▶ _WHAT NEEDS TO BE DONE_:
Every line containing the string "further" is to be copied from the records.

╭─ MATERIALS PROVIDED

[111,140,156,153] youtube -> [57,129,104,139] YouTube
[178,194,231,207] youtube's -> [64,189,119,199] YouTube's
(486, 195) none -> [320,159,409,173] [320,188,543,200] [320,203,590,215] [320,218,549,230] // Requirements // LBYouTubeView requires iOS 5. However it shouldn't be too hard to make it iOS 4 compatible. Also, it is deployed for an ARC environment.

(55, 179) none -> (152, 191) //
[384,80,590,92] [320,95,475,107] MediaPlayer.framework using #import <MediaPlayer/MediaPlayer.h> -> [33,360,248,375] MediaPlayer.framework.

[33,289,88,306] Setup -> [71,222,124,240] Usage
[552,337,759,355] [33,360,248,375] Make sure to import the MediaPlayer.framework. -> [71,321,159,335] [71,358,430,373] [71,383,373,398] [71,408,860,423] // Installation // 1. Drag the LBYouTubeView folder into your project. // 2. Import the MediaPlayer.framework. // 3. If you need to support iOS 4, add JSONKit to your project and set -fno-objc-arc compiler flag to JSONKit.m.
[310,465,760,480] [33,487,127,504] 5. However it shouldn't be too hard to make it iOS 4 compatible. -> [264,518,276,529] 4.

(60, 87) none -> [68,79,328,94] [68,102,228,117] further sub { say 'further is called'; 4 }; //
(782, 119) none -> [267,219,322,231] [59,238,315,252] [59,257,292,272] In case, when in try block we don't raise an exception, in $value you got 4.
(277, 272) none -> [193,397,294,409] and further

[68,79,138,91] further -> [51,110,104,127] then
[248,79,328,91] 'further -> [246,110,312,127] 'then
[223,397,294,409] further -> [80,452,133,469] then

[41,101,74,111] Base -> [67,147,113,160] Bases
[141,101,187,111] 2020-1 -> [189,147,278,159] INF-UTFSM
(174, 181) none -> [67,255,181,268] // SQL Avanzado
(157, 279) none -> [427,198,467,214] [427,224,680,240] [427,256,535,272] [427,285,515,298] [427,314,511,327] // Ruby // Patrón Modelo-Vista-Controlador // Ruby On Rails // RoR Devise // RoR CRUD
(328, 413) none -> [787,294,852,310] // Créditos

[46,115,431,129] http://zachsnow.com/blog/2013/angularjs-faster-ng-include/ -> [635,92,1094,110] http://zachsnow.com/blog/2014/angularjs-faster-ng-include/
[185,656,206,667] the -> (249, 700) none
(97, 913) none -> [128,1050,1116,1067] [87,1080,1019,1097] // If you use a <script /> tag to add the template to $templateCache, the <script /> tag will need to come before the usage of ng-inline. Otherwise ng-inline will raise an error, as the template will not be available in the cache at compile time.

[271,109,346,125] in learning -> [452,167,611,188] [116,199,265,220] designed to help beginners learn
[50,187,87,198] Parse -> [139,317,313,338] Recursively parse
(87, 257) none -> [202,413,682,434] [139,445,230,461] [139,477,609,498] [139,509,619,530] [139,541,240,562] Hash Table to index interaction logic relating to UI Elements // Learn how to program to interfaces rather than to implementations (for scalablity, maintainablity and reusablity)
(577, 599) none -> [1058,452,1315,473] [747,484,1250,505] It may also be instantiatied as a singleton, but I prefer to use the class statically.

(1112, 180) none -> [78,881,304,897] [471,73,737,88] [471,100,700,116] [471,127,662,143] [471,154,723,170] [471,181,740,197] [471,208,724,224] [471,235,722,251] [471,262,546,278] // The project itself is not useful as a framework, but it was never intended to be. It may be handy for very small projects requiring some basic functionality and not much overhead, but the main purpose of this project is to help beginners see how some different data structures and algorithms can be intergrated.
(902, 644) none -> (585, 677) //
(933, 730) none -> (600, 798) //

╰─

▶ _SOLVED EXERCISE_:
(60, 87) none -> [68,79,328,94] [68,102,228,117] further sub { say 'further is called'; 4 }; //
(277, 272) none -> [193,397,294,409] and further
[68,79,138,91] further -> [51,110,104,127] then
[248,79,328,91] 'further -> [246,110,312,127] 'then
[223,397,294,409] further -> [80,452,133,469] then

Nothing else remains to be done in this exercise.